INPUT FOR THIS TASK:
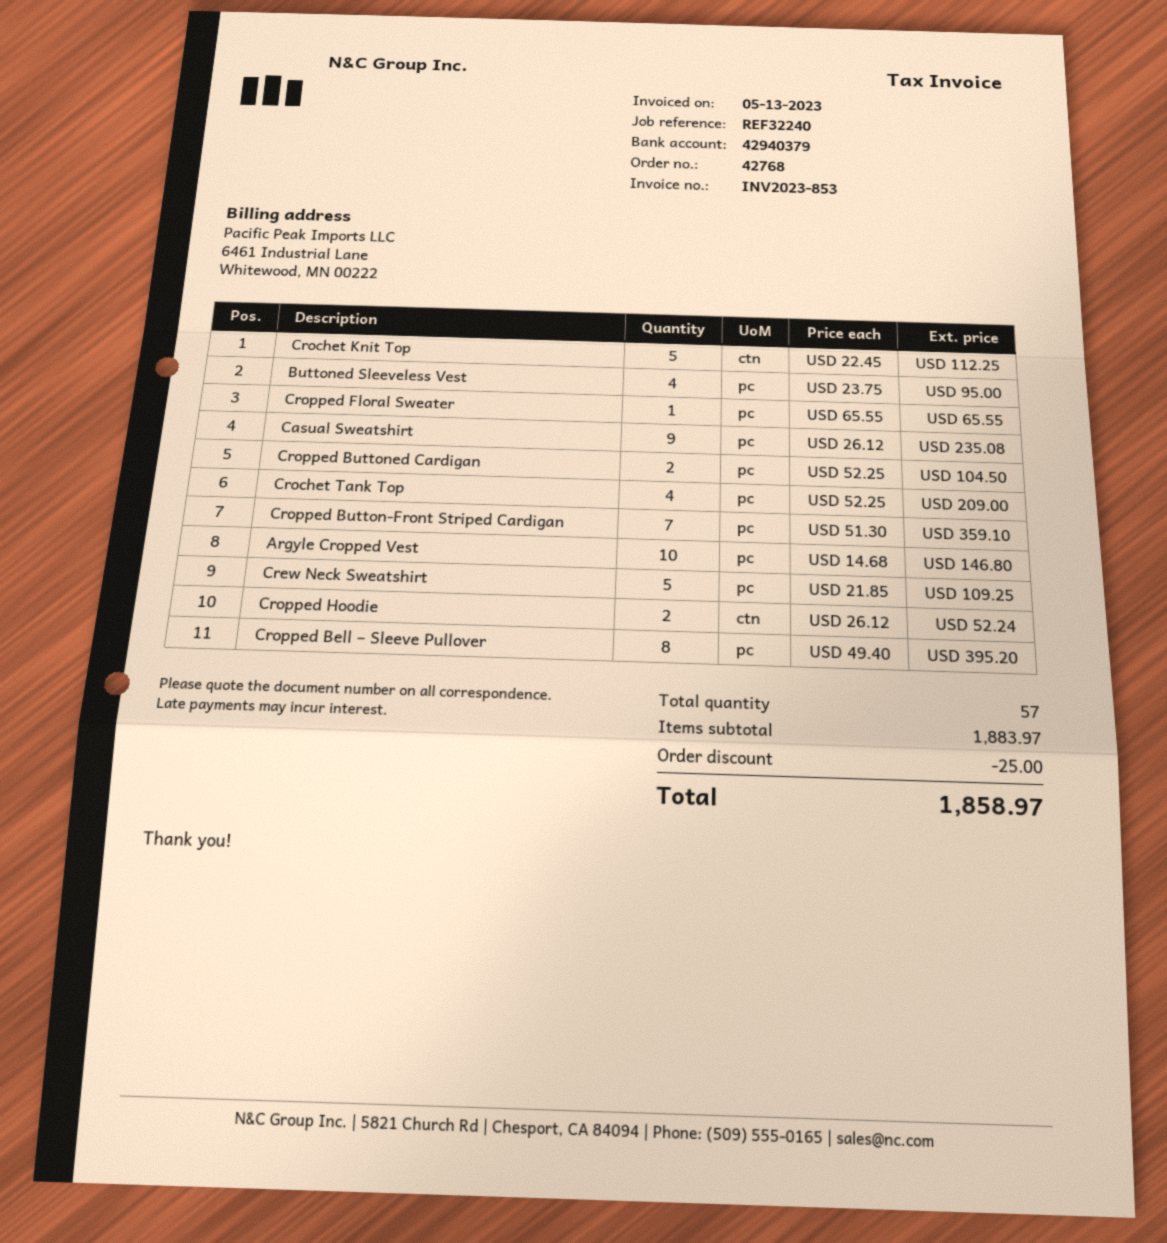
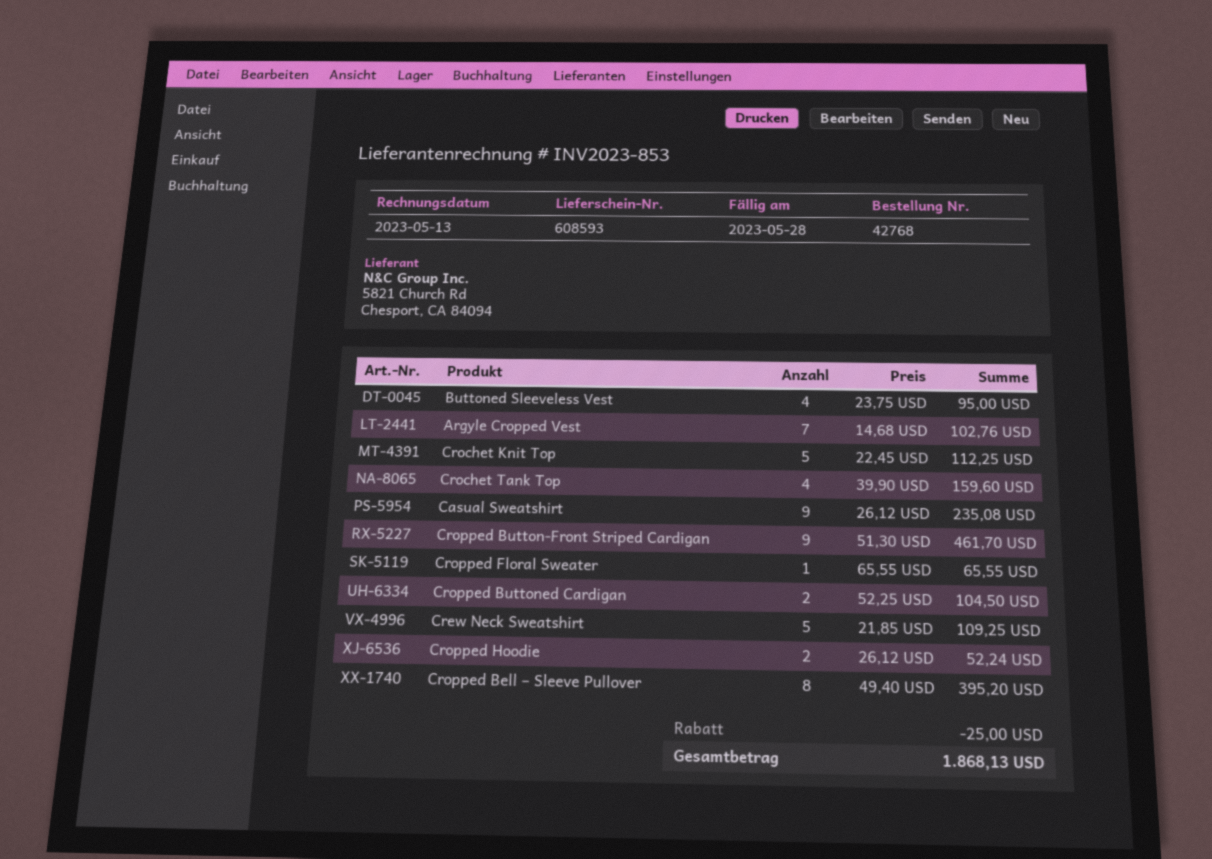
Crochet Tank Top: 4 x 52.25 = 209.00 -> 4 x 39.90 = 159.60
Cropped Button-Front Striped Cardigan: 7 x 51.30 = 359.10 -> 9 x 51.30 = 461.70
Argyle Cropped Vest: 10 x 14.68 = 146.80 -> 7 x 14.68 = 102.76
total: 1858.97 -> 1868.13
==
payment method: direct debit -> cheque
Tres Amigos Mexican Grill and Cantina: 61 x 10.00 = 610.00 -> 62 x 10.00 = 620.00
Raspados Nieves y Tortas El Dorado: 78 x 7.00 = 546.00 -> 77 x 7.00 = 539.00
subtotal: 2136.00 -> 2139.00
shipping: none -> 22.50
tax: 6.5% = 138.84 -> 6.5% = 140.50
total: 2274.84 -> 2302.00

DIRECTIONS FOR THIS TASK: In the listing above, find the line containing "payment method: direct debit -> cheque" and the line containing "total: 2274.84 -> 2302.00", then repeat those two lines and everything between them exactly.

WRITTEN ANSWER:
payment method: direct debit -> cheque
Tres Amigos Mexican Grill and Cantina: 61 x 10.00 = 610.00 -> 62 x 10.00 = 620.00
Raspados Nieves y Tortas El Dorado: 78 x 7.00 = 546.00 -> 77 x 7.00 = 539.00
subtotal: 2136.00 -> 2139.00
shipping: none -> 22.50
tax: 6.5% = 138.84 -> 6.5% = 140.50
total: 2274.84 -> 2302.00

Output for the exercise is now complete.